- Comune di Sant'Angelo di Piove di Sacco
- Sant'Angelo di Piove di Sacco Location within Italy Sant'Angelo di Piove di Sacco Location within Veneto
- Coordinates: 45°20′53″N 12°00′10″E﻿ / ﻿45.348°N 12.0029°E
- Country: Italy
- Region: Veneto
- Province: Province of Padua (PD)
- Frazioni: Vigorovea, Celeseo

Area
- • Total: 14.0 km^{2} (5.4 sq mi)
- Elevation: 8 m (26 ft)

Population (31-08-2021)
- • Total: 7,283
- • Density: 520/km^{2} (1,350/sq mi)
- Demonym: Santangiolesi
- Time zone: UTC+1 (CET)
- • Summer (DST): UTC+2 (CEST)
- Postal code: 35020
- Dialing code: 049
- Website: https://www.comune.santangelodipiovedisacco.pd.it/

= Sant'Angelo di Piove di Sacco =

Sant'Angelo di Piove di Sacco is a comune (municipality) in the Province of Padua in the Italian region Veneto, located about 25 km west of Venice and about 12 km east of Padua.

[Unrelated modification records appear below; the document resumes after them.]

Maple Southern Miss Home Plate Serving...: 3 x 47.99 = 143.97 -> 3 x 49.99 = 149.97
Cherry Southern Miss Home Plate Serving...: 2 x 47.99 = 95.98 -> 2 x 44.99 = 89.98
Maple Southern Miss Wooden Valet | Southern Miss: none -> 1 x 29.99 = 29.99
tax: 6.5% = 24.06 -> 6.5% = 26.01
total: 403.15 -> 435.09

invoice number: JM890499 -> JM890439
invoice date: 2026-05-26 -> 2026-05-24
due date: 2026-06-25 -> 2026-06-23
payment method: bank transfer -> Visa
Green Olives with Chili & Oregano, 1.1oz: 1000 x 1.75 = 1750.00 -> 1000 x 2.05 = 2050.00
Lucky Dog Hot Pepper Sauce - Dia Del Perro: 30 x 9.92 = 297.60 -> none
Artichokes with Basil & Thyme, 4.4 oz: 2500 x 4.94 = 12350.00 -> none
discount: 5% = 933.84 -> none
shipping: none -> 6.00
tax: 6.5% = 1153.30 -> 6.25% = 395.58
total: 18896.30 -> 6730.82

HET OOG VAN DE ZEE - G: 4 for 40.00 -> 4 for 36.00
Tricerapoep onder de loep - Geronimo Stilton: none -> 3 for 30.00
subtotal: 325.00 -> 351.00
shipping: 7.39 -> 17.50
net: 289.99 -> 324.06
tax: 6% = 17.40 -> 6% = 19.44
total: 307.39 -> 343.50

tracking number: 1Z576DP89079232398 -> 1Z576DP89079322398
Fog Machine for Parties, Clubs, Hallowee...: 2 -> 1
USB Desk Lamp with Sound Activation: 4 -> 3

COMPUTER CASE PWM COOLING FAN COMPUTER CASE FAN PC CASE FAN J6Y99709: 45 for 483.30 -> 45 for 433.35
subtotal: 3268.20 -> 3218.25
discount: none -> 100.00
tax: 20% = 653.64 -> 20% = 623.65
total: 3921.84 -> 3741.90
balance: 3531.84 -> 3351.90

As of 31 August 2021, it had a population of 7,283 and an area of 14.0 km2.

The municipality of Sant'Angelo di Piove di Sacco contains the frazioni (subdivisions, mainly villages and hamlets) Vigorovea and Celeseo.

Sant'Angelo di Piove di Sacco borders the following municipalities: Brugine, Campolongo Maggiore, Fossò, Legnaro, Piove di Sacco, Saonara, Vigonovo.

==Economy==
The airline Alpi Eagles had its head office in Sant'Angelo di Piove di Sacco.